Justice Kennedy elaborated at length: “It’s almost axiomatic. When you are dealing with a governmental agency, many critical points are matters of public concern. And is it not true that many teachers strongly, strongly disagree with the union position on teacher tenure, on merit pay, on merit promotion, on classroom size?” He continued: “The term is ‘free rider.’ The union basically is making these teachers ‘compelled riders’ for issues on which they strongly disagree.”
That’s about as unconstrained and revealing a rant as I’ve heard from the Supreme Court bench. It happens also to be based on some false premises. California labor law does not in fact permit collective bargaining over teacher tenure or standards for termination or budget-driven layoffs. I’m no expert on California labor law; I read it in the union’s brief. But the details hardly matter. What matters is the glaring anti-union animus and the obvious fact that if everything a public employee union does is deemed political, the Abood compromise, based on a distinction between collective-bargaining activities and everything else, necessarily collapses.

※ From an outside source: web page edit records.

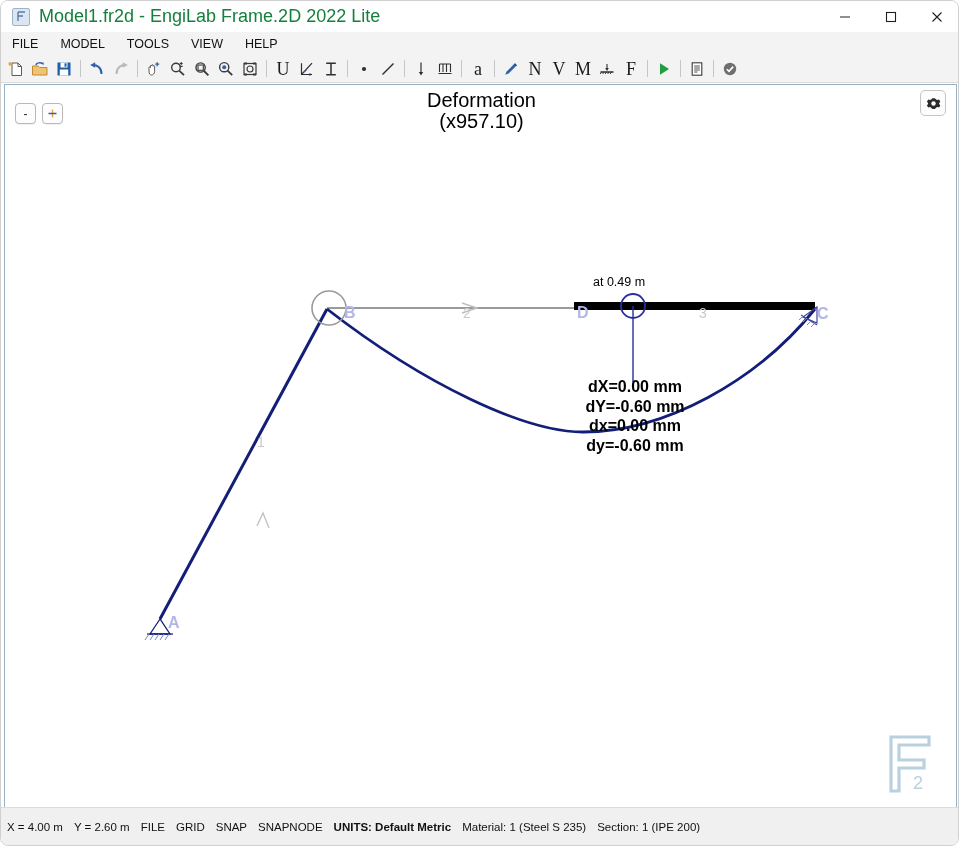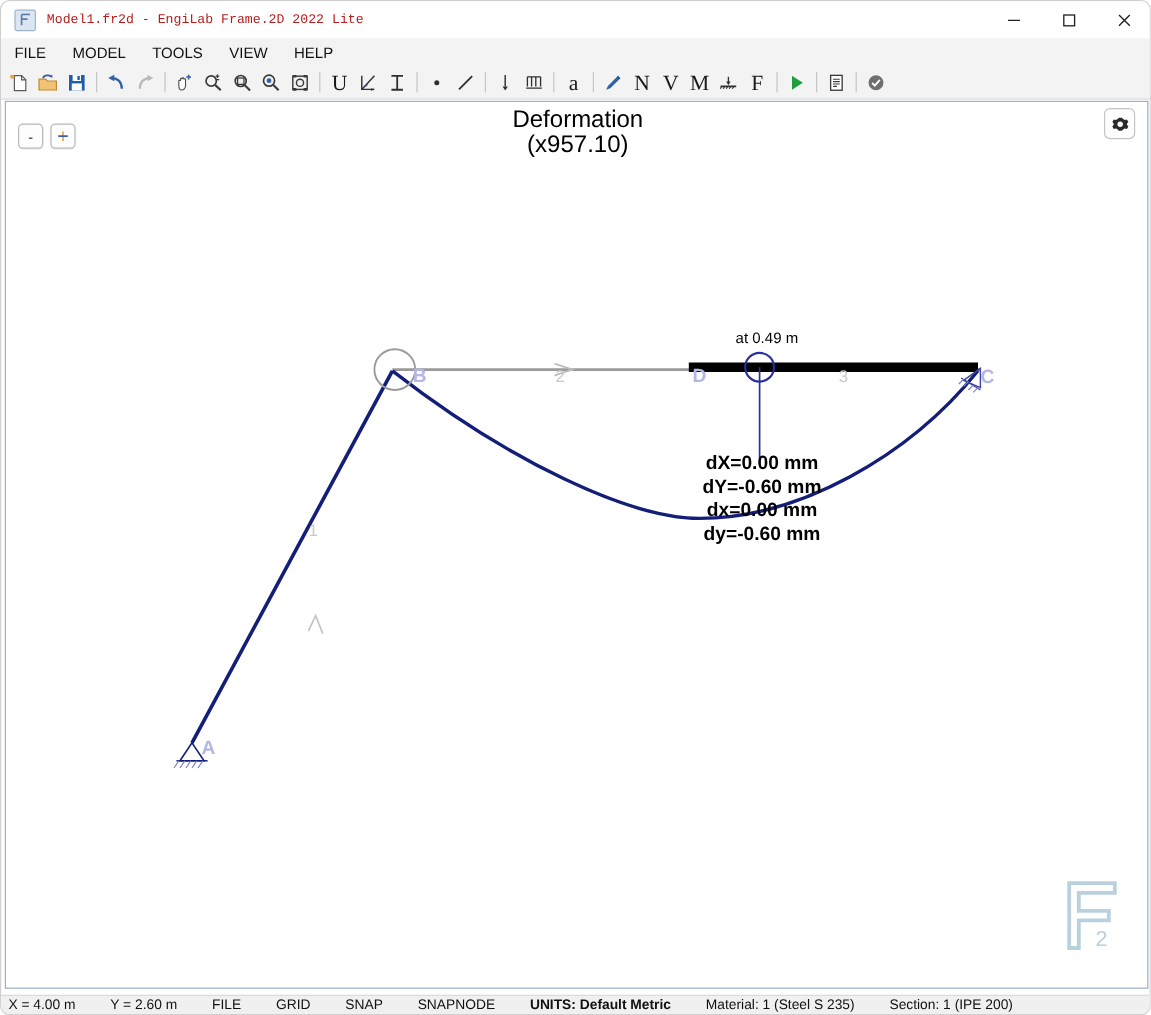"Model1.fr2d - EngiLab Frame.2D 2022" .title-text { color: #b91c1c -> #15803d; font-family: Liberation Mono, monospace -> none; font-size: 11px -> 18px }
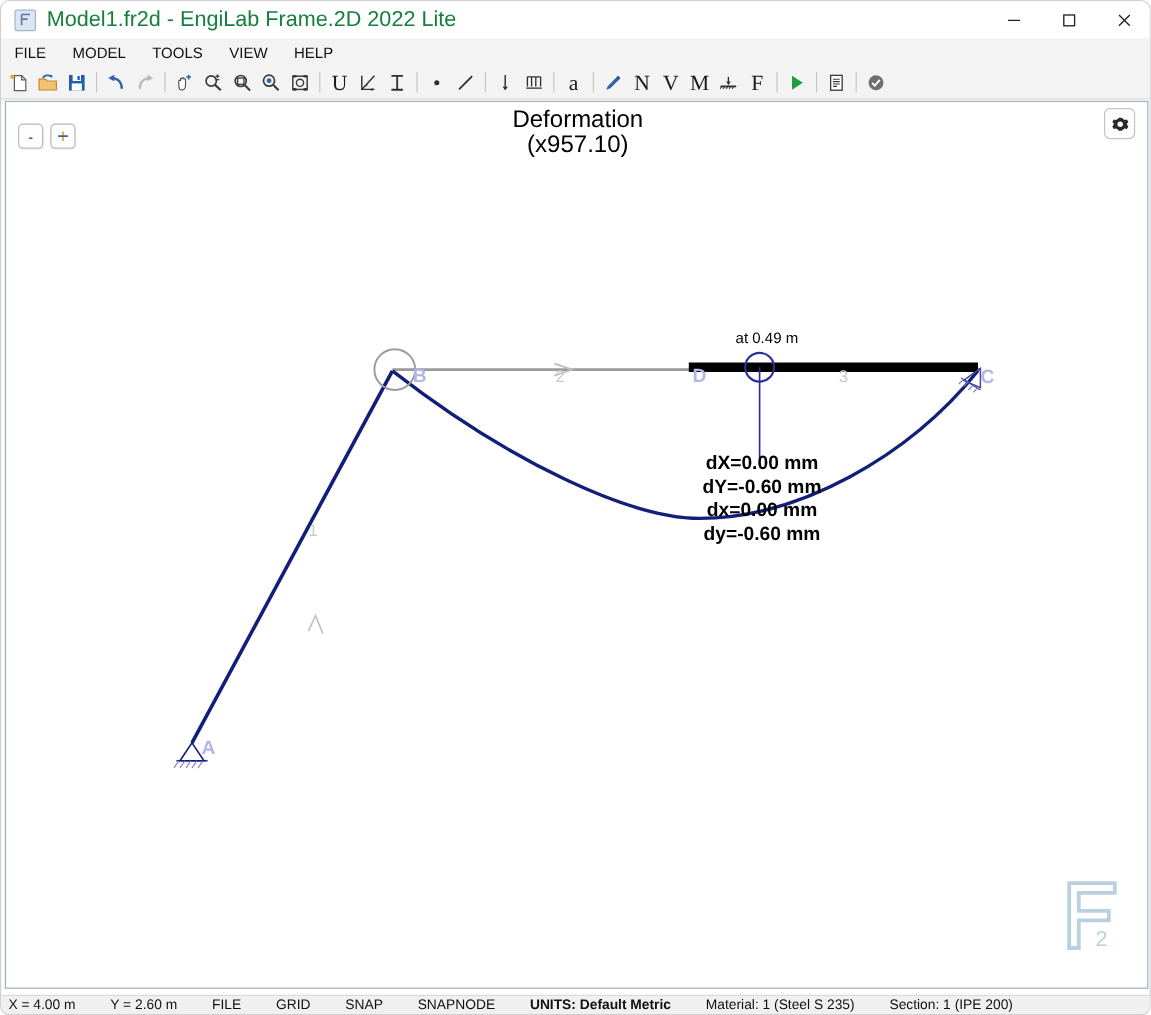"at 0.49 m" div.label-at { left: 608px -> 588px }
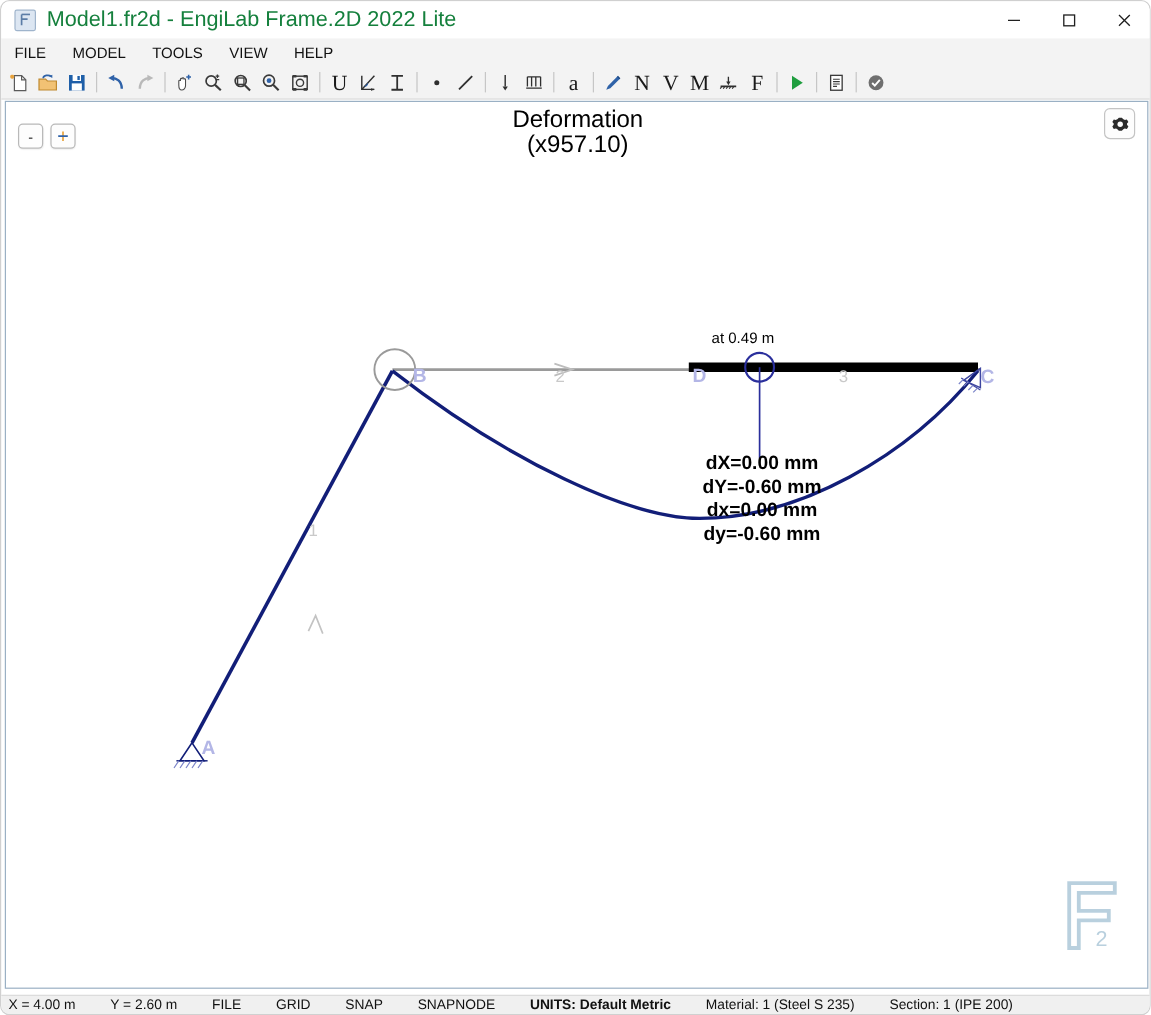"X = 4.00 m" .statusbar { gap: 18px -> none; height: 16px -> 38px }
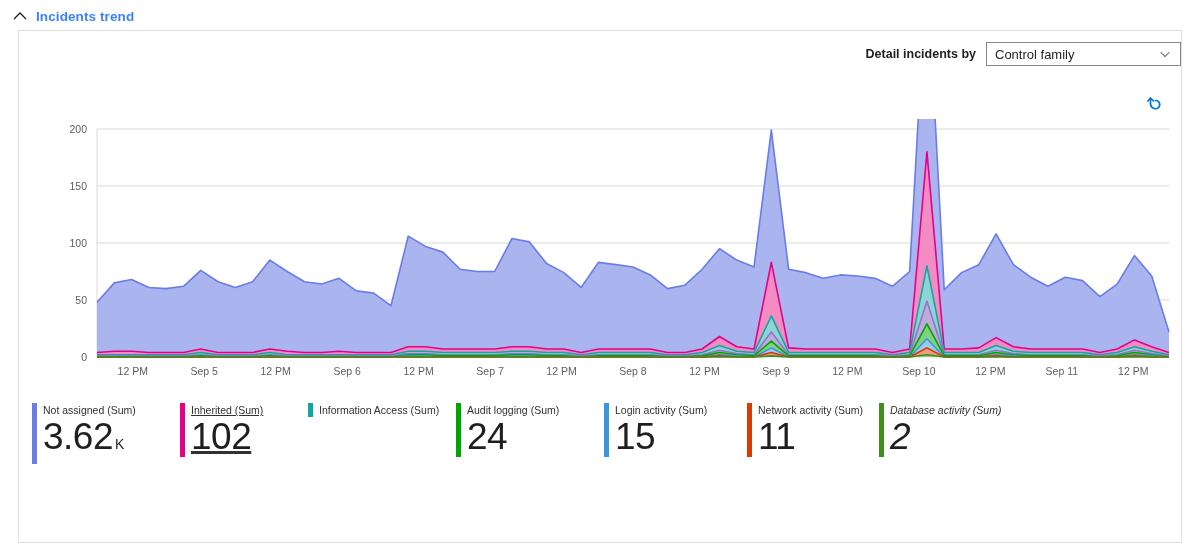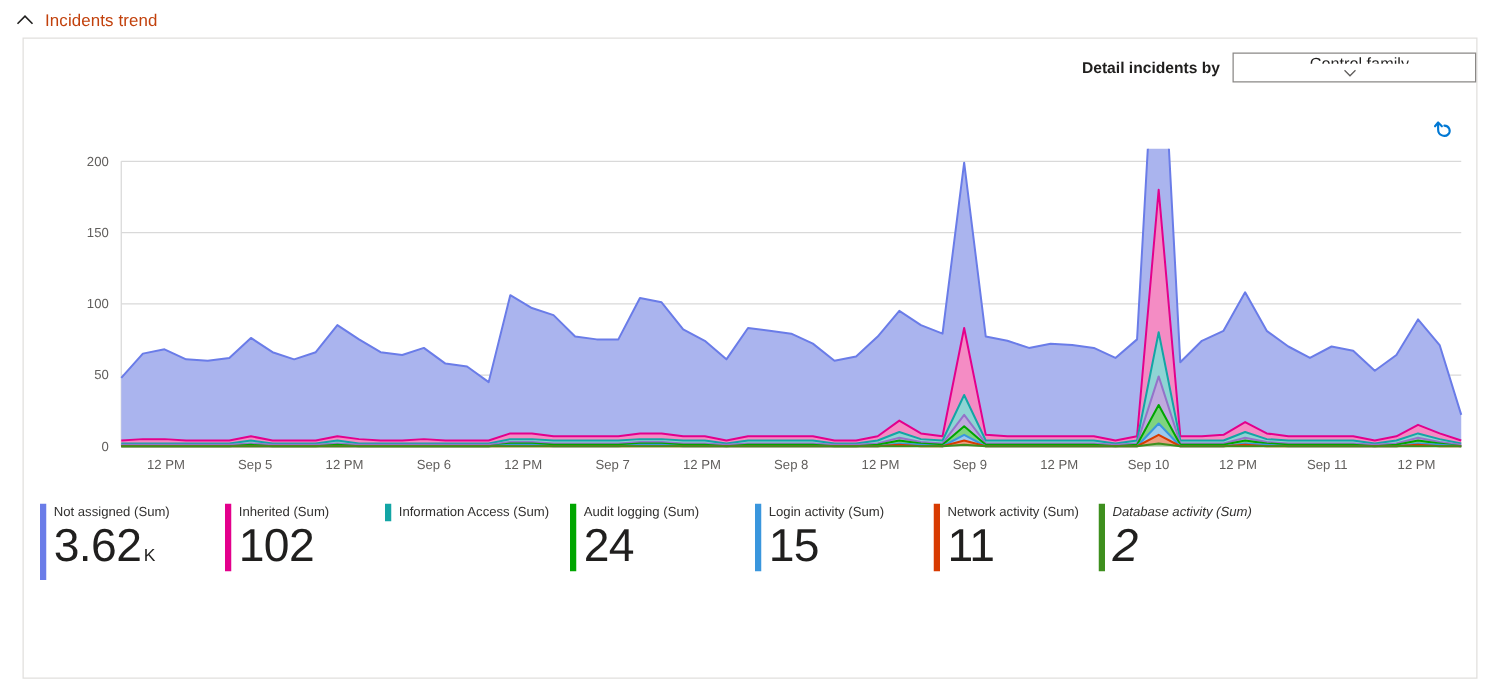"Incidents trend" .section-title { color: #c2410c -> #3b82f6; font-weight: normal -> bold }
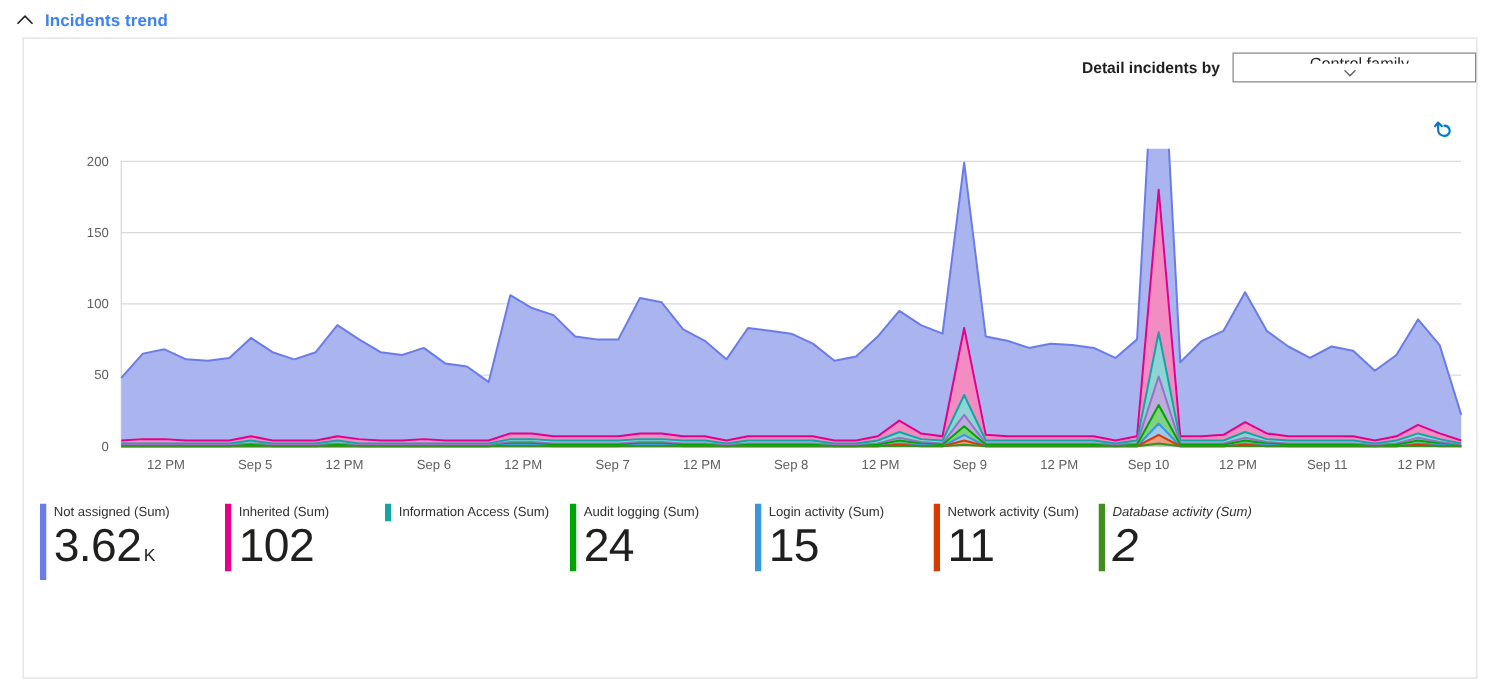"Control family" .dropdown { flex-direction: column -> none }
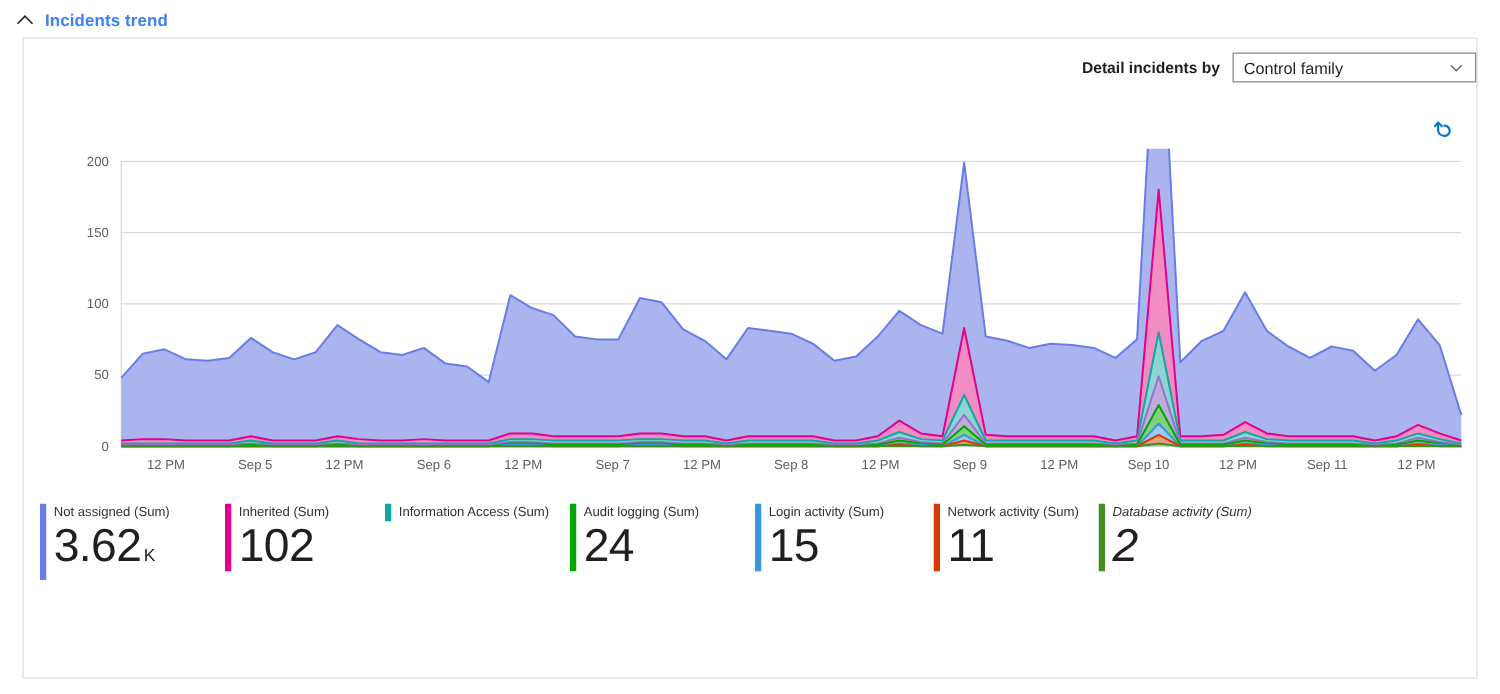"Inherited (Sum)" div.legend-item { text-decoration: none -> underline }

And what exactly is it about the California teachers union’s activities that the plaintiffs find objectionable? Impossible to say. The initial complaint referred only to their dislike of “many of the union’s public policy positions, including positions taken in collective bargaining,” but the plaintiffs refused to be more specific or to cooperate with the union in developing an evidentiary record. Instead, the plaintiffs under Mr. Carvin’s direction sought to lose the case as quickly as possible, to speed it on its way to the Supreme Court. They asked the Federal District Court to rule against them, which it did, and they then asked the United States Court of Appeals to affirm that negative judgment, which it promptly did in a two-page summary opinion, observing that the outcome was “governed by controlling Supreme Court and Ninth Circuit precedent.”
To call this litigation pathway unusual is an understatement. But it was hardly a shot in the dark. In majority opinions in 2012 and again in 2014, Justice Samuel A. Alito Jr. — yes, the same Justice Alito who signed Justice Breyer’s opinion back in 2009 — suggested that he was ready and willing to revisit the Abood precedent. In the more recent case, Harris v. Quinn, he called Abood “troubling” and “questionable on several grounds.” But neither of those two cases offered a target for a direct hit. The current case was manufactured to serve that role.
If the political atmosphere surrounding public employee unions has changed, so has the court’s vision of the role of the First Amendment. The court issued the Citizens United decision, with its embrace of a First Amendment right to unlimited corporate (and union) political spending, a year to the day after Justice Breyer’s opinion in the Maine labor case. In the intervening six years, the Roberts court has waved the First Amendment banner ever higher to undermine long-accepted governmental regulatory authority. Not too long ago, it was federalism — states’ rights — that seemed to energize conservatives on the Supreme Court. The Abood regime is in fact more than respectful of states’ rights: states are enabled but not required to adopt a fair-share fee system, and 22 states have chosen against it. But federalism can’t save the unions from the ever more powerful First Amendment.
So what we have here are the majority’s policy preferences conveniently clad in First Amendment armor. But even the best armor is vulnerable, and as the court strides recklessly into a danger zone, I’m left with Justice Breyer’s question: What’s the country to think?